**** Record extracts ****

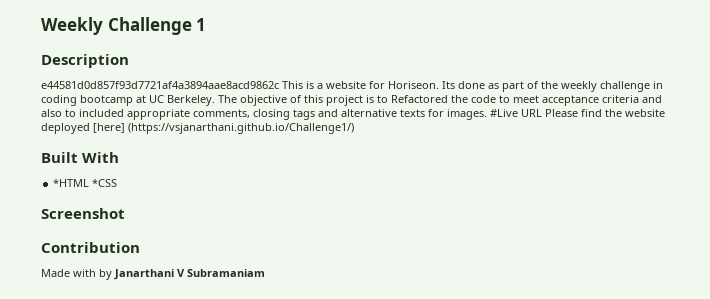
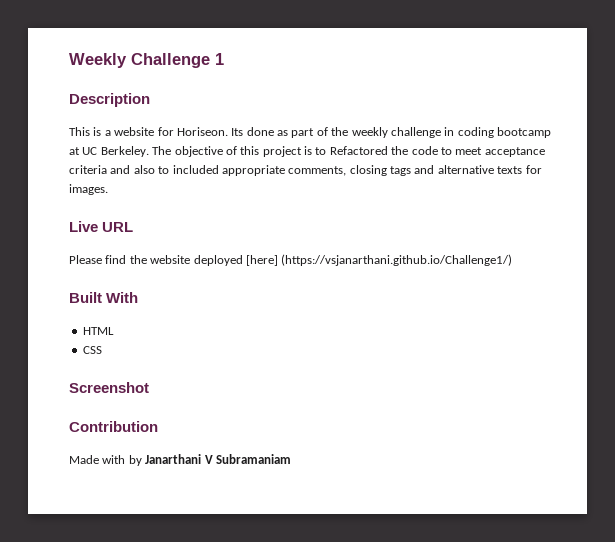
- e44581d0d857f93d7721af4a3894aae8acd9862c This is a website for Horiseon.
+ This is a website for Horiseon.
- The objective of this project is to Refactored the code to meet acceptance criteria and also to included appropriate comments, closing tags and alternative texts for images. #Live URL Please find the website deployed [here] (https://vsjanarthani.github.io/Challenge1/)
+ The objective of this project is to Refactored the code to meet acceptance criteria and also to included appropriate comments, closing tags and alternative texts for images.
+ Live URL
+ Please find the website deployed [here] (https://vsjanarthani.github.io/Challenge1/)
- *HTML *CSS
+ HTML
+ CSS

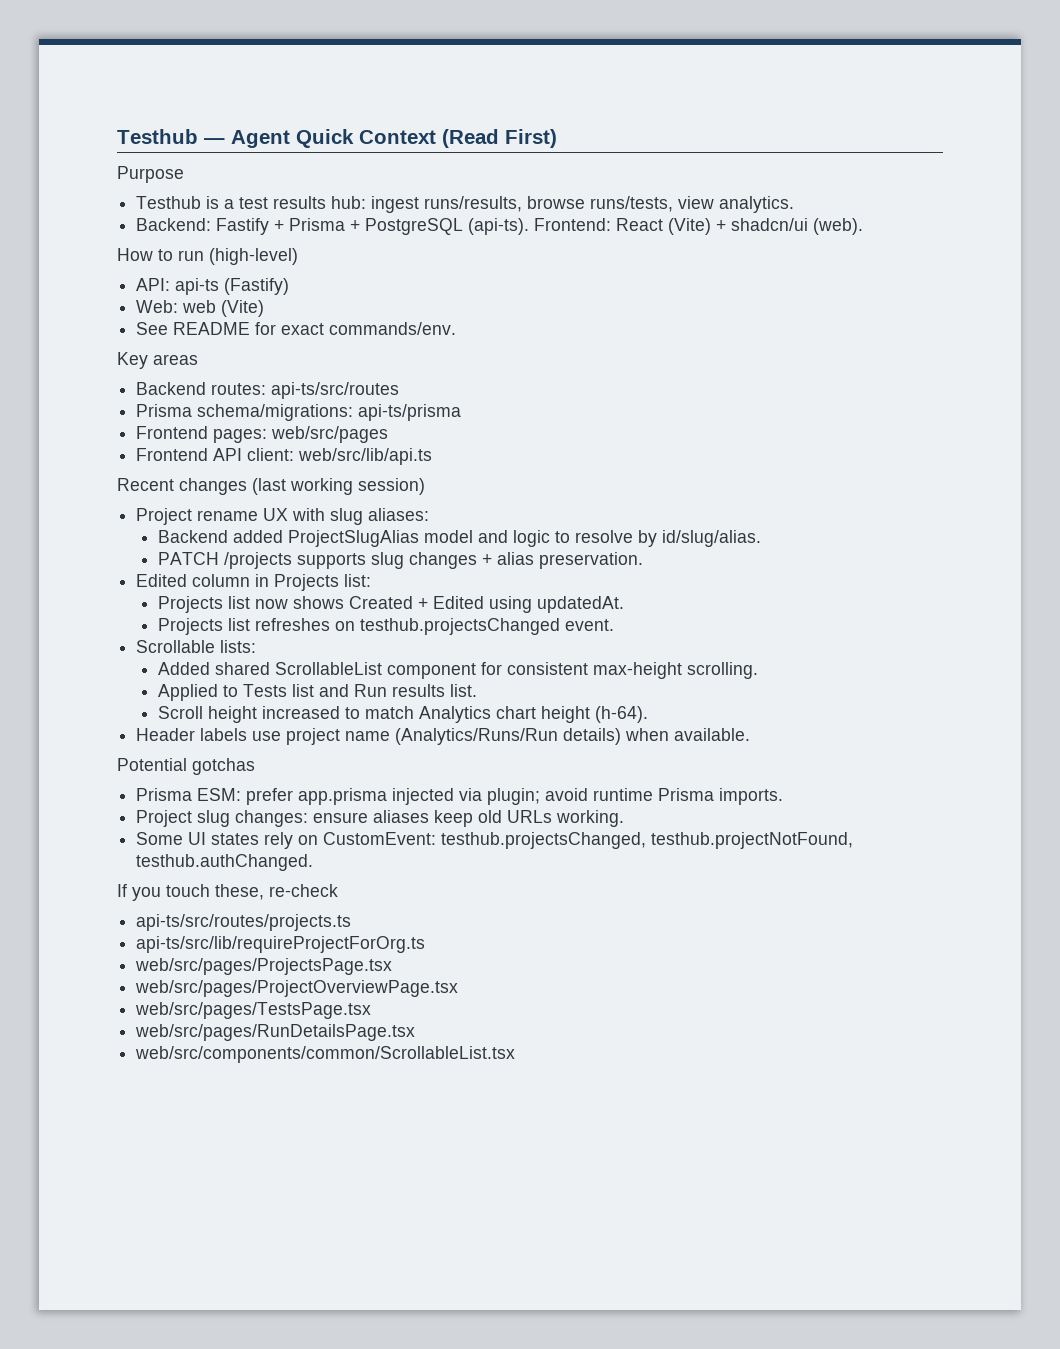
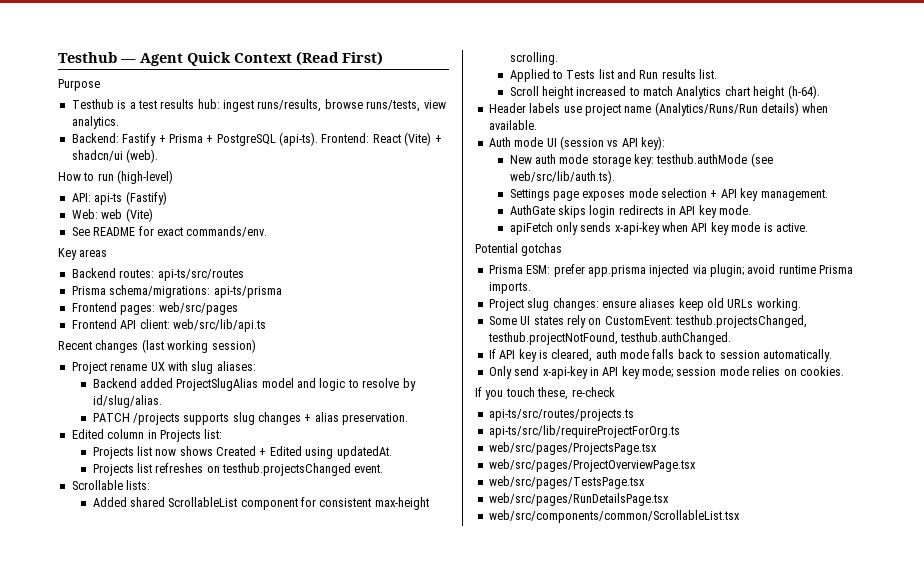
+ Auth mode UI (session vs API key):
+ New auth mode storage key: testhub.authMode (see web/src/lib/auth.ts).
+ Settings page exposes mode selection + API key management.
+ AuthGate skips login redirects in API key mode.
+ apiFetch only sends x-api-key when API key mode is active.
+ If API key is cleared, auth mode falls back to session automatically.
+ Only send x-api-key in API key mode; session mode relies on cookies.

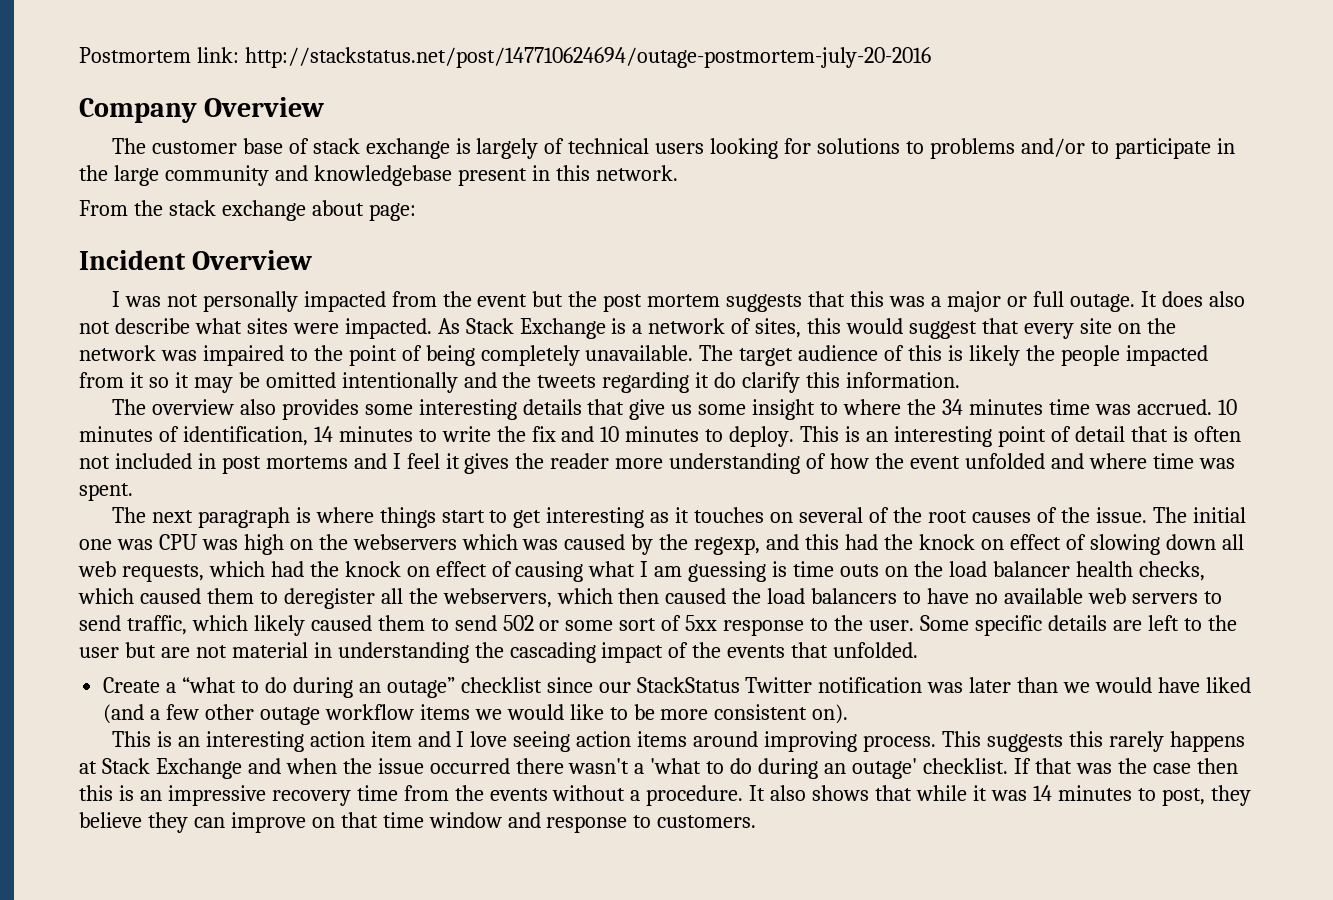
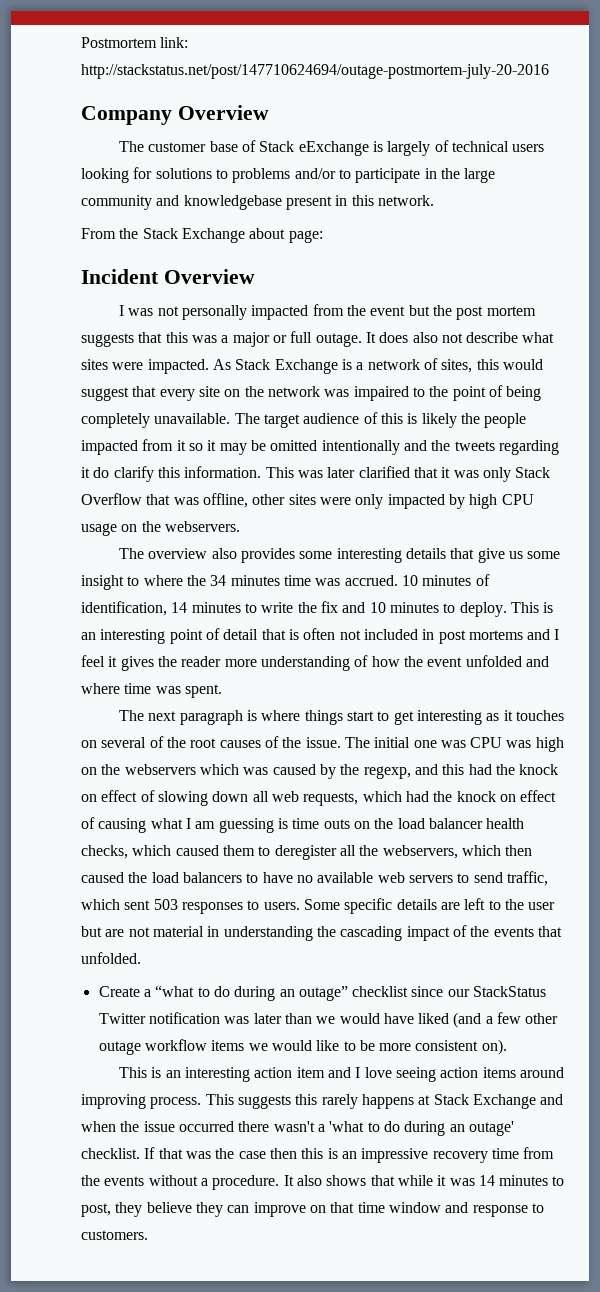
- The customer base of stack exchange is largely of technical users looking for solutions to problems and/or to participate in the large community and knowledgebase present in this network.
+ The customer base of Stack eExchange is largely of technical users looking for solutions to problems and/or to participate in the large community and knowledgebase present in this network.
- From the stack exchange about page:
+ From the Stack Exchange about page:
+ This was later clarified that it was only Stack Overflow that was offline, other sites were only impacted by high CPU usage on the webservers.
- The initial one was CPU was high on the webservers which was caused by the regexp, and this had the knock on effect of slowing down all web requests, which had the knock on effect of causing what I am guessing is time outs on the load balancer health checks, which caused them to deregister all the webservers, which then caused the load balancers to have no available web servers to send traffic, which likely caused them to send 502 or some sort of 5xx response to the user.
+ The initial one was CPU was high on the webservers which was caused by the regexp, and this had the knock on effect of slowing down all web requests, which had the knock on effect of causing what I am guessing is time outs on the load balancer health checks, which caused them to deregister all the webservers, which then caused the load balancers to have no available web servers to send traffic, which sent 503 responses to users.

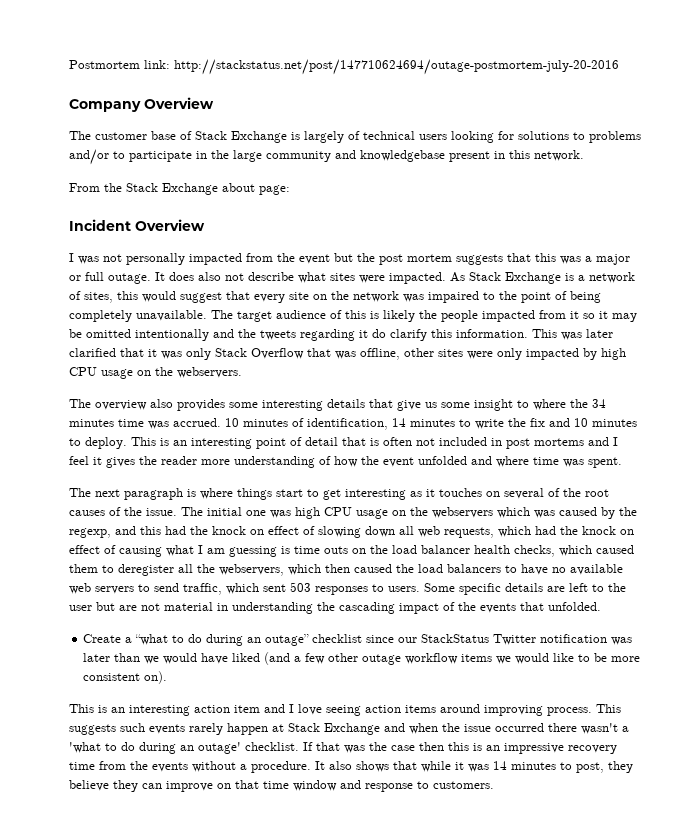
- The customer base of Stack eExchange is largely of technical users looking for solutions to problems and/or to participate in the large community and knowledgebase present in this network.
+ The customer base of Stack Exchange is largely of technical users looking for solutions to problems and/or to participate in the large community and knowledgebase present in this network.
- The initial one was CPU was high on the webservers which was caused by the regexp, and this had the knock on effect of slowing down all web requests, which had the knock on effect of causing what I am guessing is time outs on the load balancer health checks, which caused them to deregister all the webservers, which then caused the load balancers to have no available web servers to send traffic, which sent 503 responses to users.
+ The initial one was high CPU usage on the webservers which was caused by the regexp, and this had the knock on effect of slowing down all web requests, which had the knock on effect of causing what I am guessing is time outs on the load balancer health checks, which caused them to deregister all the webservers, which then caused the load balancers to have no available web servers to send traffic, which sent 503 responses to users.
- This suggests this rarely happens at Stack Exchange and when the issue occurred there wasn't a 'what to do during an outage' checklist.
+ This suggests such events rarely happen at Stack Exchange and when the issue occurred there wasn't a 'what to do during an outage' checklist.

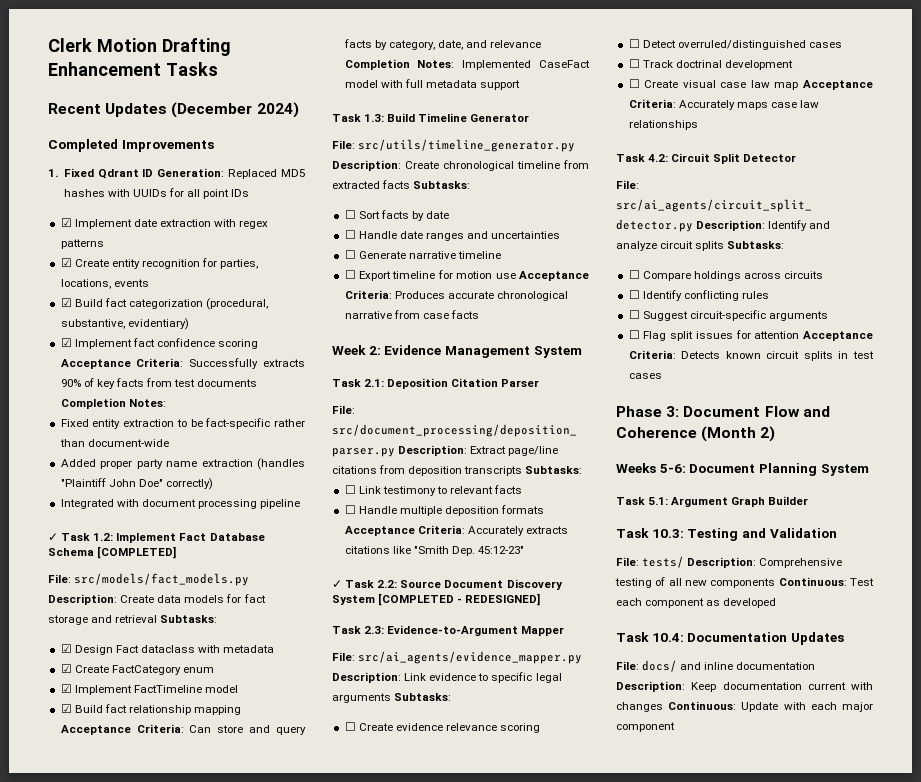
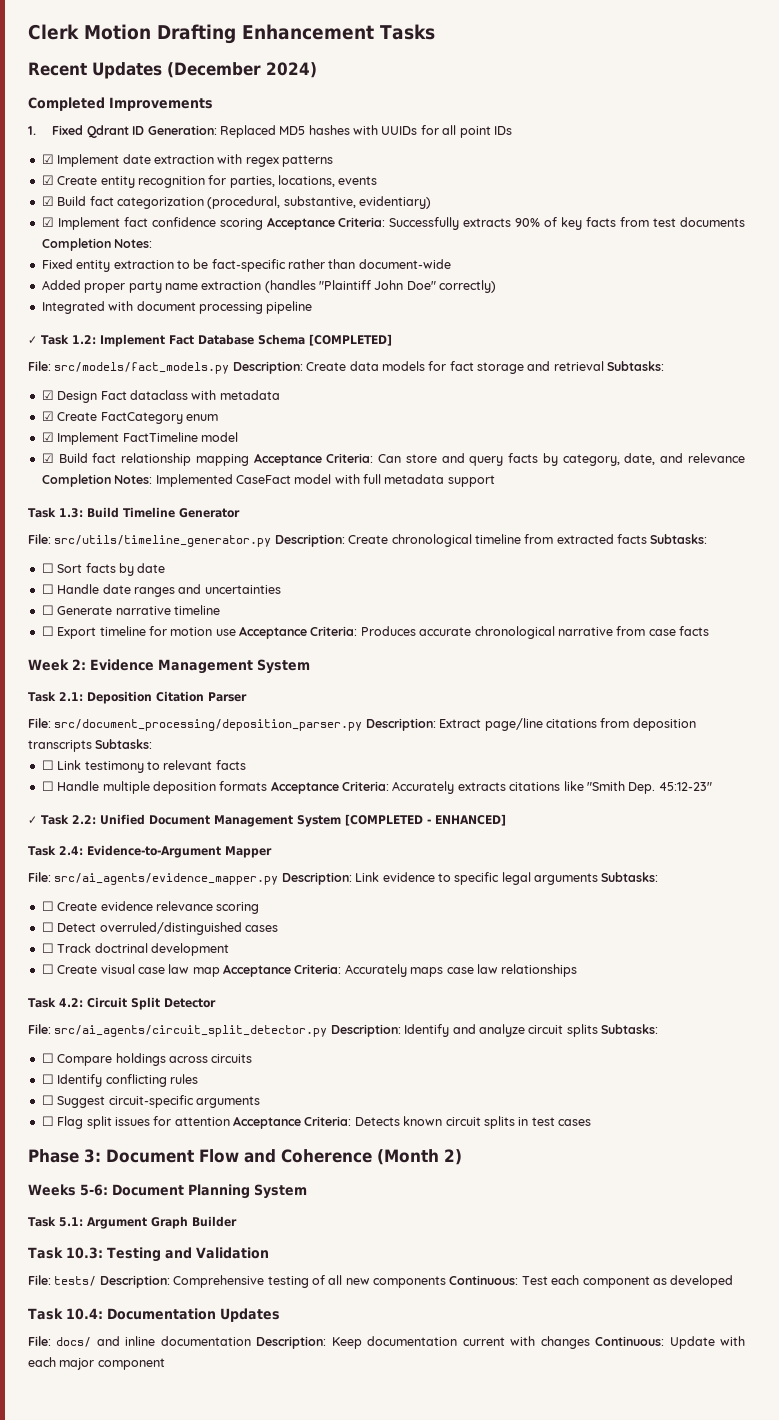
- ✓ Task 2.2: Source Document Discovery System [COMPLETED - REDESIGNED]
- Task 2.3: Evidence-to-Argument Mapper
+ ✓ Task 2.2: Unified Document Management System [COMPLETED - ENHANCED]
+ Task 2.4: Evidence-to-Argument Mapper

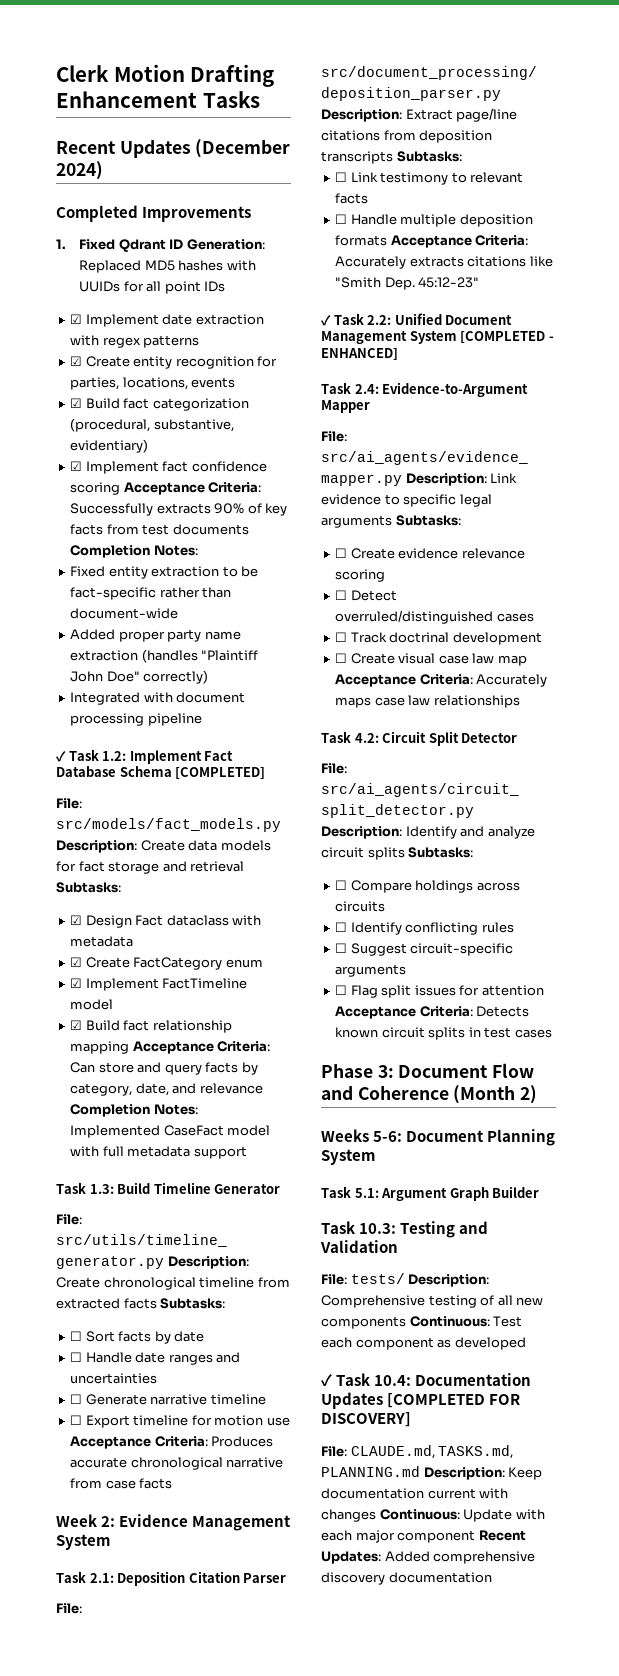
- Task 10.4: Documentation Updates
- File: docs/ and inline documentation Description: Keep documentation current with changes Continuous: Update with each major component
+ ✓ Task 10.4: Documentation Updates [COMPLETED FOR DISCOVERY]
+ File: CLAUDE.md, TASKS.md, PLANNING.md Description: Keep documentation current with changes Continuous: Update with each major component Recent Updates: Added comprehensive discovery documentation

****

## [Try it]
Set down the material above exactly as written, but not the pictures.

## [Answer to the problem]
- e44581d0d857f93d7721af4a3894aae8acd9862c This is a website for Horiseon.
+ This is a website for Horiseon.
- The objective of this project is to Refactored the code to meet acceptance criteria and also to included appropriate comments, closing tags and alternative texts for images. #Live URL Please find the website deployed [here] (https://vsjanarthani.github.io/Challenge1/)
+ The objective of this project is to Refactored the code to meet acceptance criteria and also to included appropriate comments, closing tags and alternative texts for images.
+ Live URL
+ Please find the website deployed [here] (https://vsjanarthani.github.io/Challenge1/)
- *HTML *CSS
+ HTML
+ CSS

+ Auth mode UI (session vs API key):
+ New auth mode storage key: testhub.authMode (see web/src/lib/auth.ts).
+ Settings page exposes mode selection + API key management.
+ AuthGate skips login redirects in API key mode.
+ apiFetch only sends x-api-key when API key mode is active.
+ If API key is cleared, auth mode falls back to session automatically.
+ Only send x-api-key in API key mode; session mode relies on cookies.

- The customer base of stack exchange is largely of technical users looking for solutions to problems and/or to participate in the large community and knowledgebase present in this network.
+ The customer base of Stack eExchange is largely of technical users looking for solutions to problems and/or to participate in the large community and knowledgebase present in this network.
- From the stack exchange about page:
+ From the Stack Exchange about page:
+ This was later clarified that it was only Stack Overflow that was offline, other sites were only impacted by high CPU usage on the webservers.
- The initial one was CPU was high on the webservers which was caused by the regexp, and this had the knock on effect of slowing down all web requests, which had the knock on effect of causing what I am guessing is time outs on the load balancer health checks, which caused them to deregister all the webservers, which then caused the load balancers to have no available web servers to send traffic, which likely caused them to send 502 or some sort of 5xx response to the user.
+ The initial one was CPU was high on the webservers which was caused by the regexp, and this had the knock on effect of slowing down all web requests, which had the knock on effect of causing what I am guessing is time outs on the load balancer health checks, which caused them to deregister all the webservers, which then caused the load balancers to have no available web servers to send traffic, which sent 503 responses to users.

- The customer base of Stack eExchange is largely of technical users looking for solutions to problems and/or to participate in the large community and knowledgebase present in this network.
+ The customer base of Stack Exchange is largely of technical users looking for solutions to problems and/or to participate in the large community and knowledgebase present in this network.
- The initial one was CPU was high on the webservers which was caused by the regexp, and this had the knock on effect of slowing down all web requests, which had the knock on effect of causing what I am guessing is time outs on the load balancer health checks, which caused them to deregister all the webservers, which then caused the load balancers to have no available web servers to send traffic, which sent 503 responses to users.
+ The initial one was high CPU usage on the webservers which was caused by the regexp, and this had the knock on effect of slowing down all web requests, which had the knock on effect of causing what I am guessing is time outs on the load balancer health checks, which caused them to deregister all the webservers, which then caused the load balancers to have no available web servers to send traffic, which sent 503 responses to users.
- This suggests this rarely happens at Stack Exchange and when the issue occurred there wasn't a 'what to do during an outage' checklist.
+ This suggests such events rarely happen at Stack Exchange and when the issue occurred there wasn't a 'what to do during an outage' checklist.

- ✓ Task 2.2: Source Document Discovery System [COMPLETED - REDESIGNED]
- Task 2.3: Evidence-to-Argument Mapper
+ ✓ Task 2.2: Unified Document Management System [COMPLETED - ENHANCED]
+ Task 2.4: Evidence-to-Argument Mapper

- Task 10.4: Documentation Updates
- File: docs/ and inline documentation Description: Keep documentation current with changes Continuous: Update with each major component
+ ✓ Task 10.4: Documentation Updates [COMPLETED FOR DISCOVERY]
+ File: CLAUDE.md, TASKS.md, PLANNING.md Description: Keep documentation current with changes Continuous: Update with each major component Recent Updates: Added comprehensive discovery documentation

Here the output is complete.